_What needs to be done_
Restate, word for word, each entry that follows, but skip its pictures.

_Records for processing_
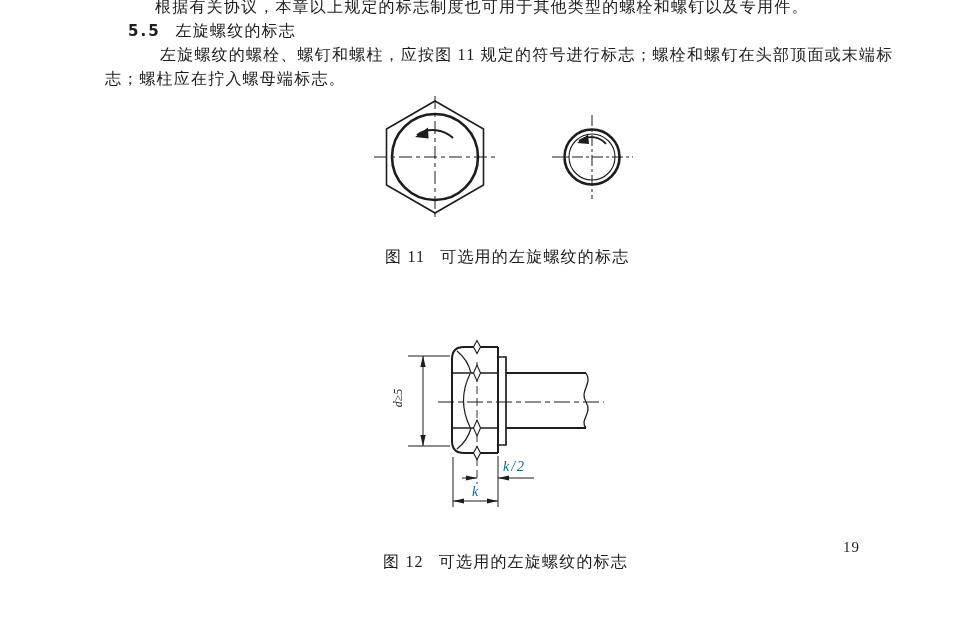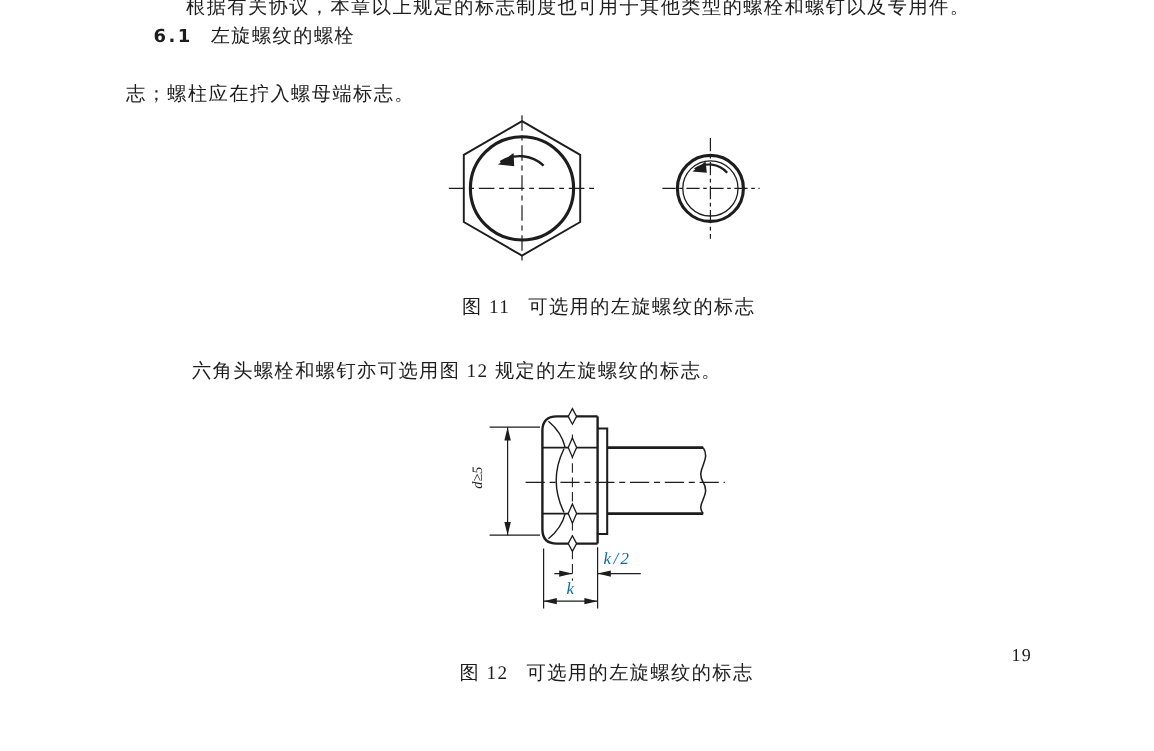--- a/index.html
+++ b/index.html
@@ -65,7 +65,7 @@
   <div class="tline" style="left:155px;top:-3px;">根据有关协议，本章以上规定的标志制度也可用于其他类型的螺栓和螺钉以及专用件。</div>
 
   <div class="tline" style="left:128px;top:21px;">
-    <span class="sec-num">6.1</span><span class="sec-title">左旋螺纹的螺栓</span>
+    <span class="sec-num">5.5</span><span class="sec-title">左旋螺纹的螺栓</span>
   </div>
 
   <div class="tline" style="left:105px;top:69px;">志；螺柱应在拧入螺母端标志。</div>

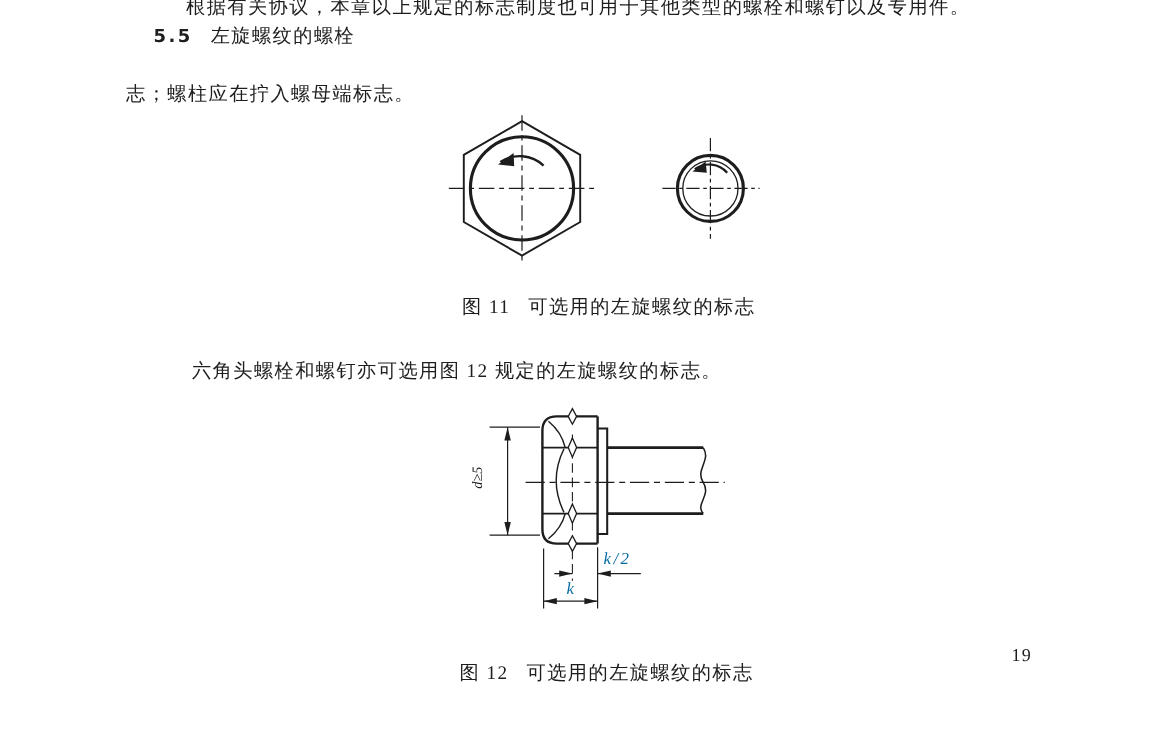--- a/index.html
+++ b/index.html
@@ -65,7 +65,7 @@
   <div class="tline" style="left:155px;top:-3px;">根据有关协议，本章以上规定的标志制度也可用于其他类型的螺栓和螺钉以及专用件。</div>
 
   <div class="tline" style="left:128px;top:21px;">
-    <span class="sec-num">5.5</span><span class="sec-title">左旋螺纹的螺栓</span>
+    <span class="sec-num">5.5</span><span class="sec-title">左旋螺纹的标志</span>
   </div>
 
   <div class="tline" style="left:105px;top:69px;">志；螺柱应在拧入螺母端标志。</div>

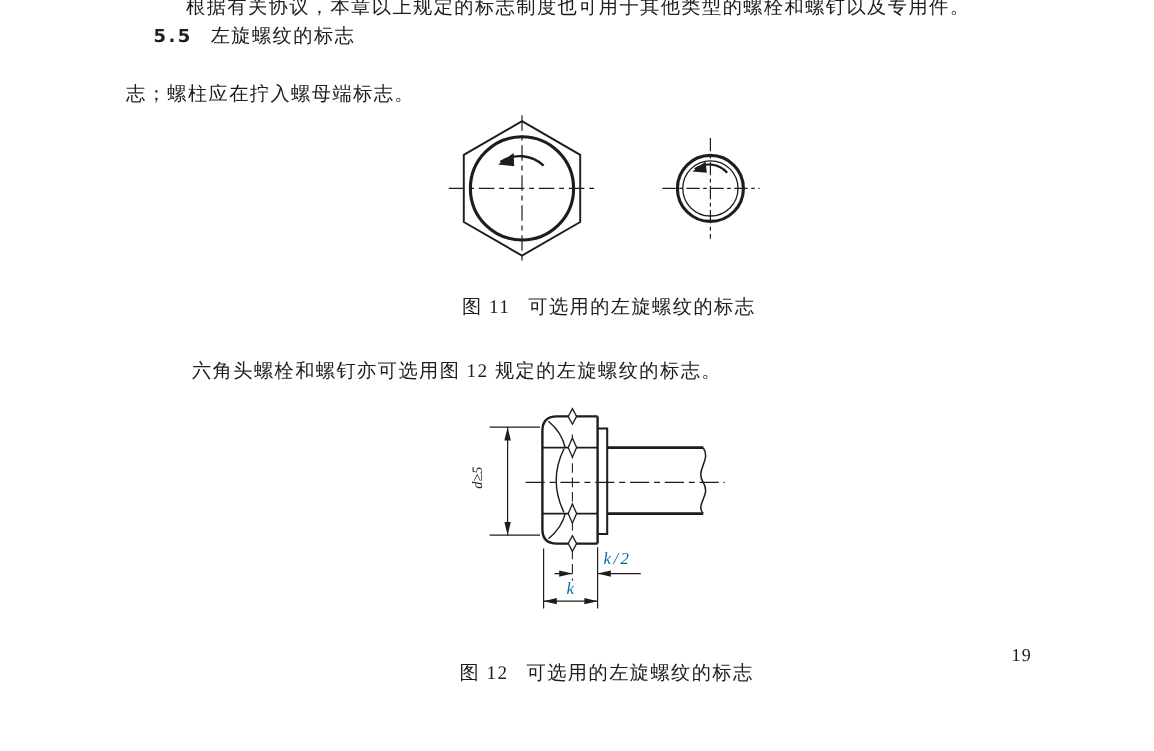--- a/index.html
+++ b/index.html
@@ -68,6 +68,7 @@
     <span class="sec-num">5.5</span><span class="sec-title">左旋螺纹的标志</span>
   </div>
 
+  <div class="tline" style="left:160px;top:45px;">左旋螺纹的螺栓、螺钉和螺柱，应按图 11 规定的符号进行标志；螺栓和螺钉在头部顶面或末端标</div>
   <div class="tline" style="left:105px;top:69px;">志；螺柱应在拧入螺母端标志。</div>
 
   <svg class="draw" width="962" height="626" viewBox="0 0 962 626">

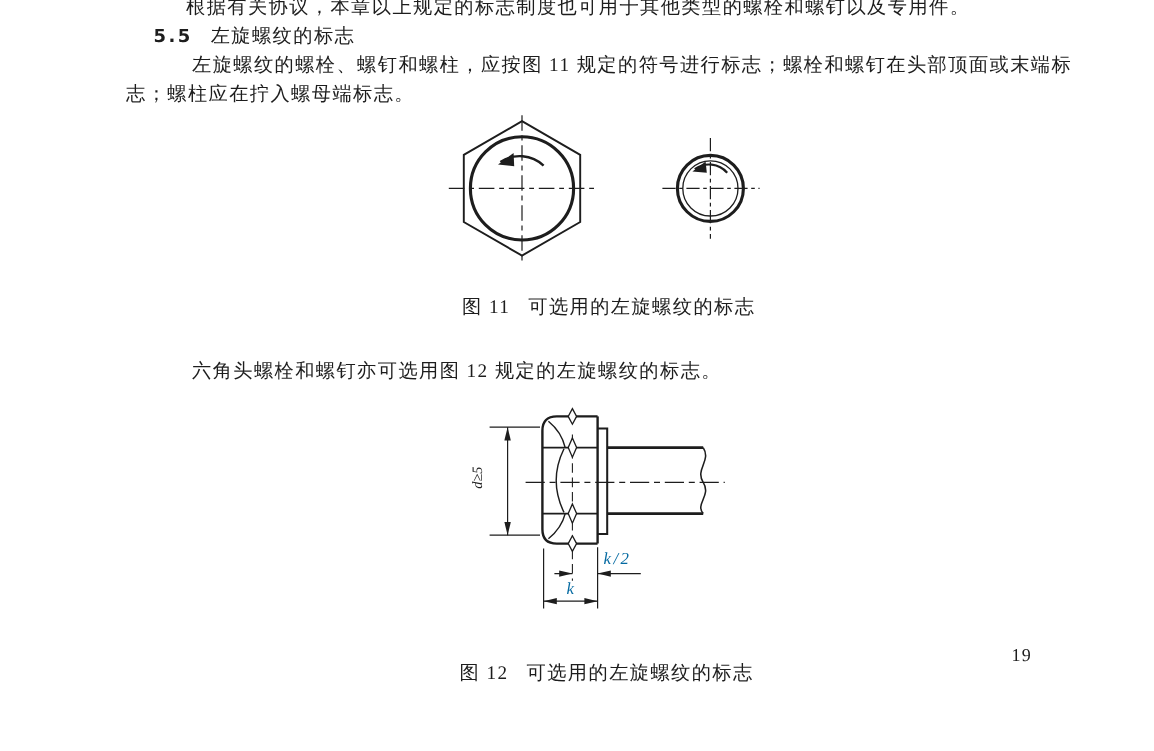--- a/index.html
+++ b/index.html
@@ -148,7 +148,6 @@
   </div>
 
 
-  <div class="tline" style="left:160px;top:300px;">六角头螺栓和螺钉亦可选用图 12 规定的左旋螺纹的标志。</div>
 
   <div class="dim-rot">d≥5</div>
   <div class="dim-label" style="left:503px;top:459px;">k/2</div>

_Result below_
--- a/index.html
+++ b/index.html
@@ -65,7 +65,7 @@
   <div class="tline" style="left:155px;top:-3px;">根据有关协议，本章以上规定的标志制度也可用于其他类型的螺栓和螺钉以及专用件。</div>
 
   <div class="tline" style="left:128px;top:21px;">
-    <span class="sec-num">6.1</span><span class="sec-title">左旋螺纹的螺栓</span>
+    <span class="sec-num">5.5</span><span class="sec-title">左旋螺纹的螺栓</span>
   </div>
 
   <div class="tline" style="left:105px;top:69px;">志；螺柱应在拧入螺母端标志。</div>

--- a/index.html
+++ b/index.html
@@ -65,7 +65,7 @@
   <div class="tline" style="left:155px;top:-3px;">根据有关协议，本章以上规定的标志制度也可用于其他类型的螺栓和螺钉以及专用件。</div>
 
   <div class="tline" style="left:128px;top:21px;">
-    <span class="sec-num">5.5</span><span class="sec-title">左旋螺纹的螺栓</span>
+    <span class="sec-num">5.5</span><span class="sec-title">左旋螺纹的标志</span>
   </div>
 
   <div class="tline" style="left:105px;top:69px;">志；螺柱应在拧入螺母端标志。</div>

--- a/index.html
+++ b/index.html
@@ -68,6 +68,7 @@
     <span class="sec-num">5.5</span><span class="sec-title">左旋螺纹的标志</span>
   </div>
 
+  <div class="tline" style="left:160px;top:45px;">左旋螺纹的螺栓、螺钉和螺柱，应按图 11 规定的符号进行标志；螺栓和螺钉在头部顶面或末端标</div>
   <div class="tline" style="left:105px;top:69px;">志；螺柱应在拧入螺母端标志。</div>
 
   <svg class="draw" width="962" height="626" viewBox="0 0 962 626">

--- a/index.html
+++ b/index.html
@@ -148,7 +148,6 @@
   </div>
 
 
-  <div class="tline" style="left:160px;top:300px;">六角头螺栓和螺钉亦可选用图 12 规定的左旋螺纹的标志。</div>
 
   <div class="dim-rot">d≥5</div>
   <div class="dim-label" style="left:503px;top:459px;">k/2</div>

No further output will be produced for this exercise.